Linux-ACPI Archive on lore.kernel.org
 help / color / Atom feed
From: Jonathan Cameron <Jonathan.Cameron@Huawei.com>
To: Sean V Kelley <sean.v.kelley@linux.intel.com>
Cc: <linux-pci@vger.kernel.org>,
	Kuppuswamy Sathyanarayanan 
	<sathyanarayanan.kuppuswamy@linux.intel.com>,
	Bjorn Helgaas <helgaas@kernel.org>,
	Lorenzo Pieralisi <lorenzo.pieralisi@arm.com>,
	<linuxarm@huawei.com>, <linux-acpi@vger.kernel.org>,
	Lorenzo Pieralisi <lorenzo.pieralisi@arm.com>,
	James Morse <james.morse@arm.com>
Subject: Re: [PATCH v2] PCI/AER: Add support for reset of RCiEPs for APEI/Firmware first reporting only
Date: Fri, 3 Jul 2020 09:23:51 +0100
Message-ID: <20200703092351.00004981@Huawei.com> (raw)
In-Reply-To: <6CAFE871-36CC-44DD-B4E0-D0BB5ABF3947@linux.intel.com>

On Thu, 2 Jul 2020 11:06:26 -0700
Sean V Kelley <sean.v.kelley@linux.intel.com> wrote:

> On 26 Jun 2020, at 11:41, Jonathan Cameron wrote:
> 
> > On Fri, 26 Jun 2020 09:29:34 -0700
> > Sean V Kelley <sean.v.kelley@linux.intel.com> wrote:
> >  
> >> Hi,  
> > Hi,
> >
> > Thanks for taking a look.
> >  
> >>
> >>
> >> On 22 Jun 2020, at 4:44, Jonathan Cameron wrote:
> >>  
> >>> Was previously: PCI/AER: Add partial initial supprot for RCiEPs 
> >>> using
> >>> RCEC or
> >>> firmware first.
> >>>
> >>> Currently the kernel does not handle AER errors for Root Complex
> >>> integrated
> >>> End Points (RCiEPs)[0].  These devices sit on a root bus within the
> >>> Root Complex
> >>> (RC).  AER handling is performed by a Root Complex Event Collector
> >>> (RCEC) [1]
> >>> which is a effectively a type of RCiEP on the same root bus.
> >>>
> >>> This code will only perform the correct reset flow for the case 
> >>> where
> >>> there
> >>> is no need to take any actions on the RCEC because the firmware is
> >>> responsible for them.   This is true where APEI [2] is used to 
> >>> report
> >>> the AER
> >>> errors via a GHES[v2] HEST entry [3] and relevant AER CPER record 
> >>> [4]
> >>> and Firmware
> >>> First handling is in use.  
> >>
> >> Right, in the case of the RCEC one identifies the RCiEPs by the RCiEP
> >> bitmap as a part of the RCEC Associated Endpoint Extended 
> >> Capabilities.
> >> This ‘search’ so to speak would make use also of the RCEC 
> >> Associated
> >> Bus Numbers Register to associate the devices with an RCEC when not 
> >> on
> >> the same bus.  
> >
> > Ah.

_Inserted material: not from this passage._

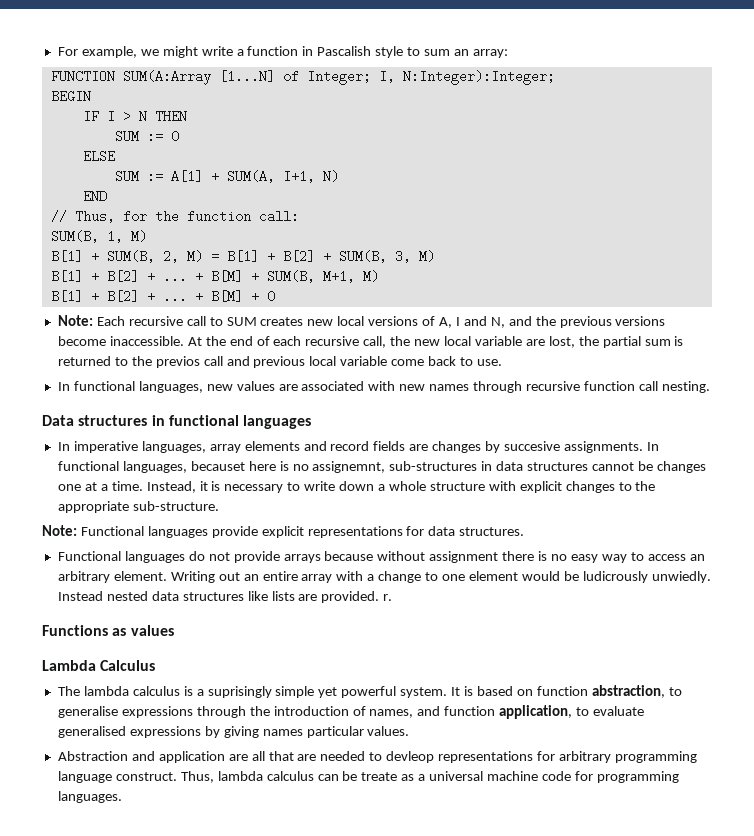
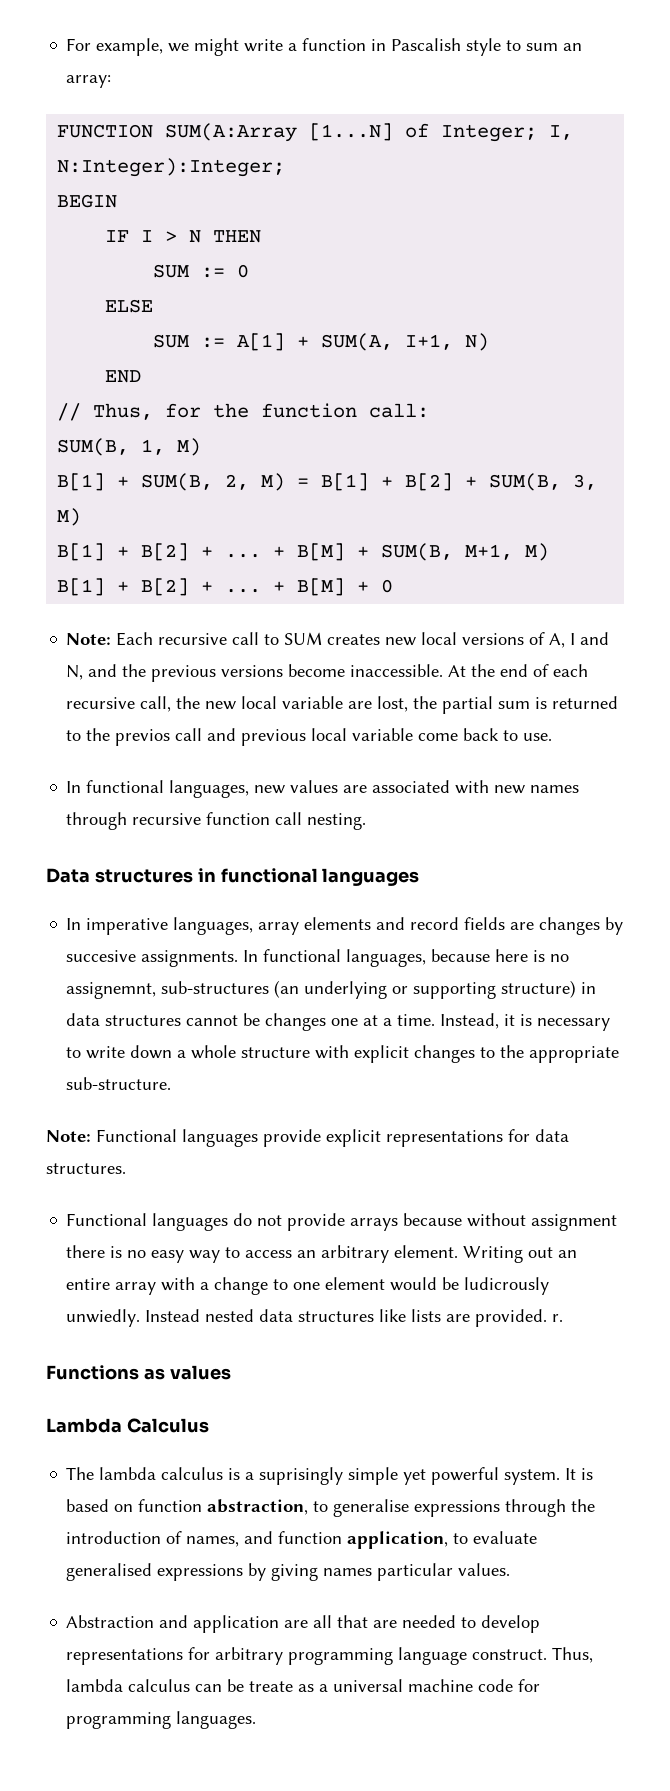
[190,461,245,471] becauset -> [431,949,491,962] because
(478, 466) none -> [274,980,577,999] (an underlying or supporting structure)
[386,751,435,763] devleop -> [481,1615,541,1633] develop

I'm afraid my access to recent specs is a bit limited at the 
> > moment.
> > I do have a draft 5.0 spec which has that in though so I now see what 
> > you mean.
> >
> > Was introduced in Root Complex Event Collector Endpoint Association 
> > Extended
> > Capability version 2 in PCIe 5.0 I think.
> >  
> 
> Correct.
> 
> >>  
> >>>
> >>> As there is no current RCEC driver support, it should not be 
> >>> possible
> >>> to get
> >>> to this code via any routes other than the one above. Hence
> >>> appropriate RCEC
> >>> handling can be added when the RCEC driver support is ready.  
> >>
> >>  
> >>>
> >>> The error handling is different from a normal PCIe End Point 
> >>> because:
> >>>
> >>> 1) There is no downstream port above an RCiEP as these devices sit 
> >>> on
> >>> a root
> >>>    bus.
> >>>
> >>> 2) In general, it makes little sense to reset other devices on on 
> >>> the
> >>> same
> >>>    root bus.  For error handling outside the of the root complex 
> >>> (RC)
> >>> an AER
> >>>    error will indicate that all the topology below the physical 
> >>> link,
> >>> which
> >>>    the error is related to, will need to be reset as they share a
> >>> common
> >>>    path to the host.  For an RCiEP there is no such defined shared
> >>> path
> >>>    relationship with other elements on the root bus.
> >>>
> >>> A new walk function, similar to pci_bus_walk is provided that takes 
> >>> a
> >>> pci_dev
> >>> instead of a bus.  If that dev corresponds to a downstream port it
> >>> will walk
> >>> the subordinate bus of that downstream port.  If the dev does not 
> >>> then
> >>> it
> >>> will call the function on that device alone.   This function allows 
> >>> us
> >>> to
> >>> avoid adding special cases to the majority of the error handling.  
> >>
> >> Then in that case the callback could add the additional checks 
> >> specific
> >> to identifying the associated RCiEPs.  
> >
> > I am afraid I don't follow what you mean here.  Could you give more 
> > info?  
> 
> Sure, a given RCEC can be associated with multiple RCiEPs.  As a part of 
> the Extended Association Cap it is possible to obtain a bitmap of the 
> RCiEP device ids on the same bus number as the RCEC device itself. 
> (5.0-1.0 sec 7.9.10.2).  With a Cap version of 2h or higher, it is also 
> possible to get an additional range of bus numbers containing RCiEPs 
> also associated with this RCEC.
> 
> So I’m wondering if this function could be used in which passing a 
> dev, in this case the RCEC, triggers the call back which makes use of 
> the RCiEP bitmap and associated bus ranges to return all identified 
> devices in use cases such as in AER for finding sources, etc.

Ah understood.

If we do this we effectively end up with 3 different types of walk and
the meaning of the walk function gets more complex again.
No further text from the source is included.